Il più giovane dei cinque operai uccisi dal treno in Piemonte aveva 22 anni. Era andato dalla Sicilia al Nord per cercare lavoro. Quel lavoro duro, pesante su un binario da sostituire nel cuore della notte, lontano da casa dove la notizia della morte è arrivata come un ciclone che spazza via tutto.
Cinque operai. Cinque uomini falciati dal convoglio ad altissima velocità che li ha trascinati per centinaia di metri, come carne da macello, senza riuscire ad avere contezza di quanto stava accadendo. Perché quanto stava accadendo era già irrimediabilmente accaduto.
Un disastro che scuote tutti e lascia il Paese attonito. Com’è potuto succedere, trattandosi peraltro di una linea ferroviaria importante con convogli destinati a collegare centri di tutto rilievo e per giunta ad alta velocità, oltre i 150 chilometri orari.
Di chi sono le responsabilità e, soprattutto, come mai non sono state adottate tutte le misure destinate a garantire idonei livelli di sicurezza alle maestranze impegnate su qualunque tratta ferroviaria, al Nord come al Sud. Sulle linee importanti come su quelle secondarie. Senza distinzione alcuna.

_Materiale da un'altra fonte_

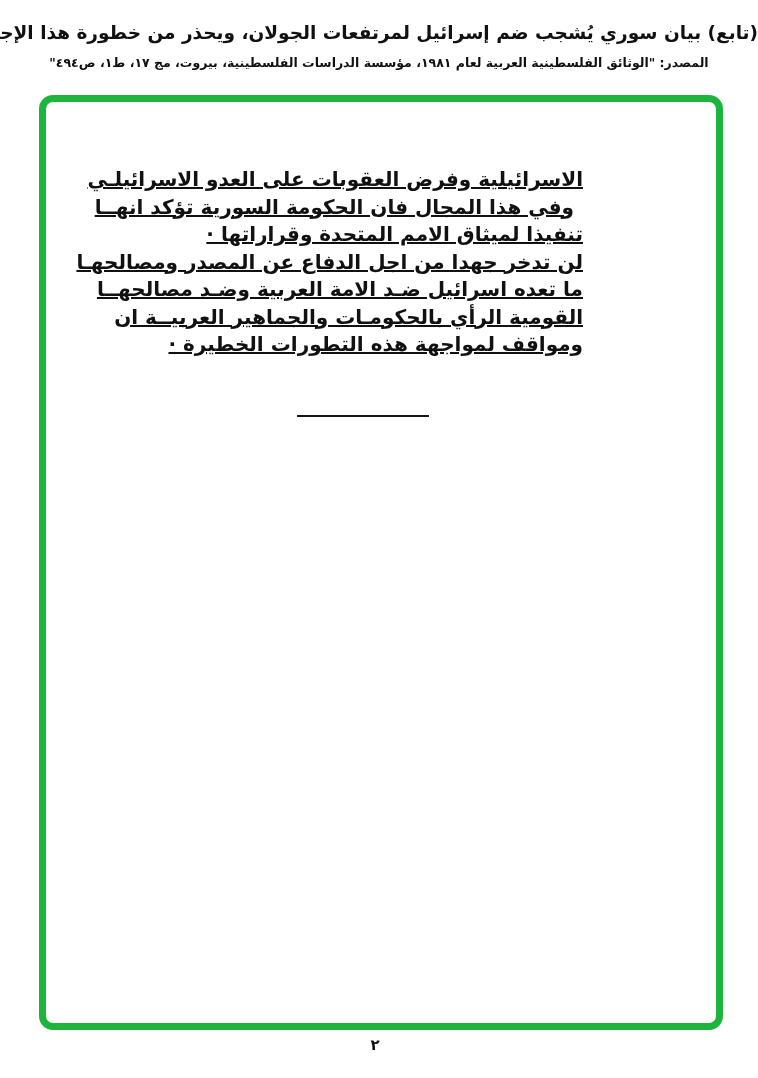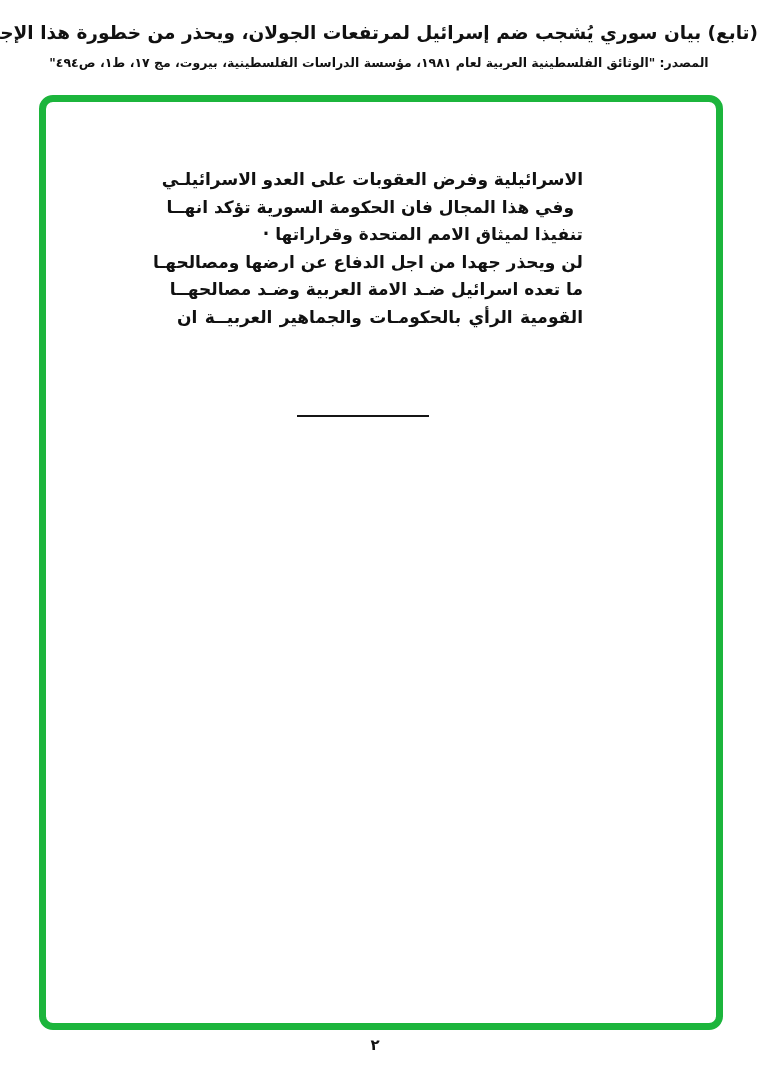"الاسرائيلية وفرض العقوبات على العدو" .body-text { font-size: 17px -> 20px; text-decoration: none -> underline }
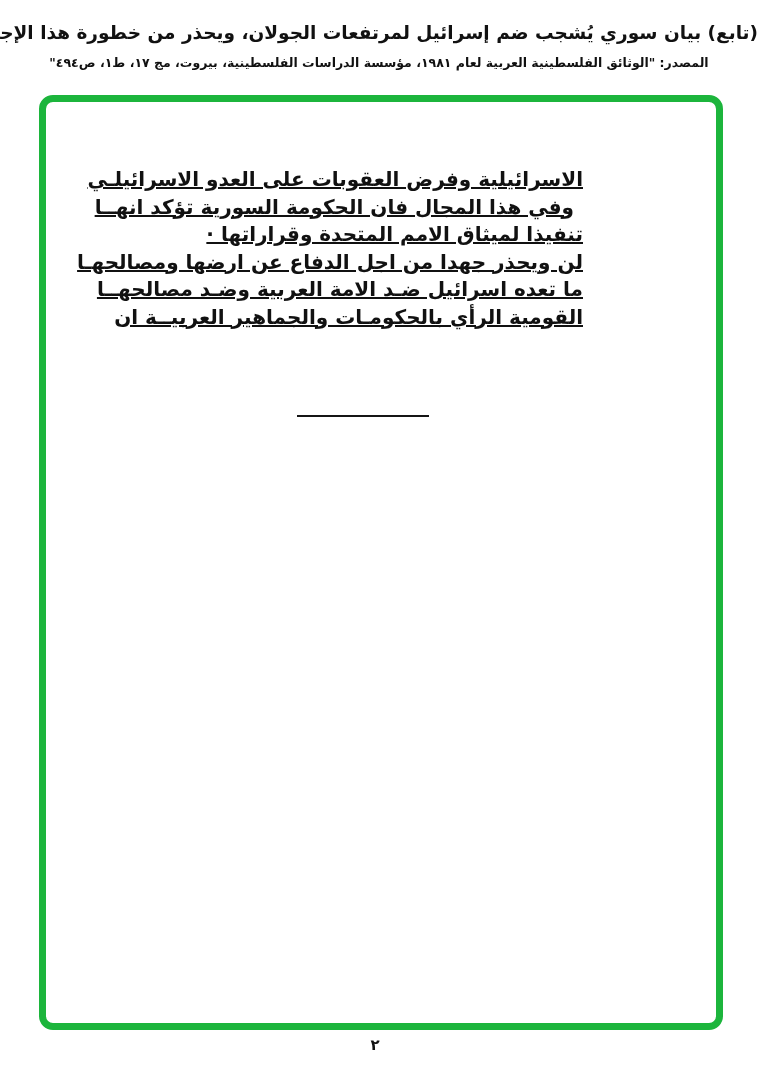"لن ويحذر جهدا من اجل" div.text-line { text: ويحذر جهدا من اجل الدفاع عن ارضها -> تدخر جهدا من اجل الدفاع عن المصدر }
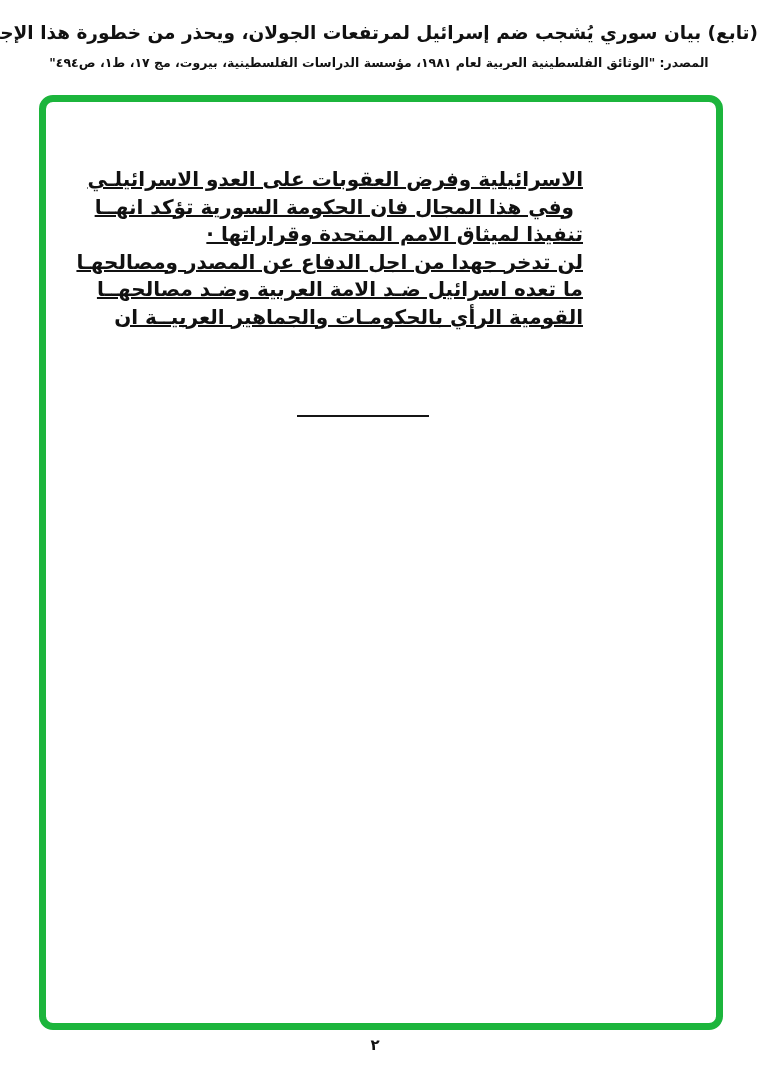"ومواقف لمواجهة هذه التطورات الخطيرة" div.text-line { html: none -> <div>ومواقف لمواجهة هذه التطورات الخطيرة ·</div> }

Questa volta la tragedia è davvero immane, senza retorica. Immaginiamo lo schianto, le urla di dolore interrotte in pochi secondi da una morte spietata. A quella morte orribile fa seguito la disperazione dei familiari, piombati nel terrore da un momento all'altro. Come se per ciascuna delle famiglie si ripetesse quello schianto all’infinito.
I messaggi di cordoglio si susseguono ora, ma non servono a cancellare il dolore dei congiunti, il pianto dei familiari raccolto dai cronisti accorsi sul posto. La magistratura seguirà il suo corso, domani, dopodomani, quando saranno disponibili tutte le informazioni necessarie. Chissà quando. Ma nessuno riuscirà a lenire le conseguenze di un disastro di proporzioni indescrivibili. Ci sarà anche uno sciopero, ma le vite spezzate non ritornano.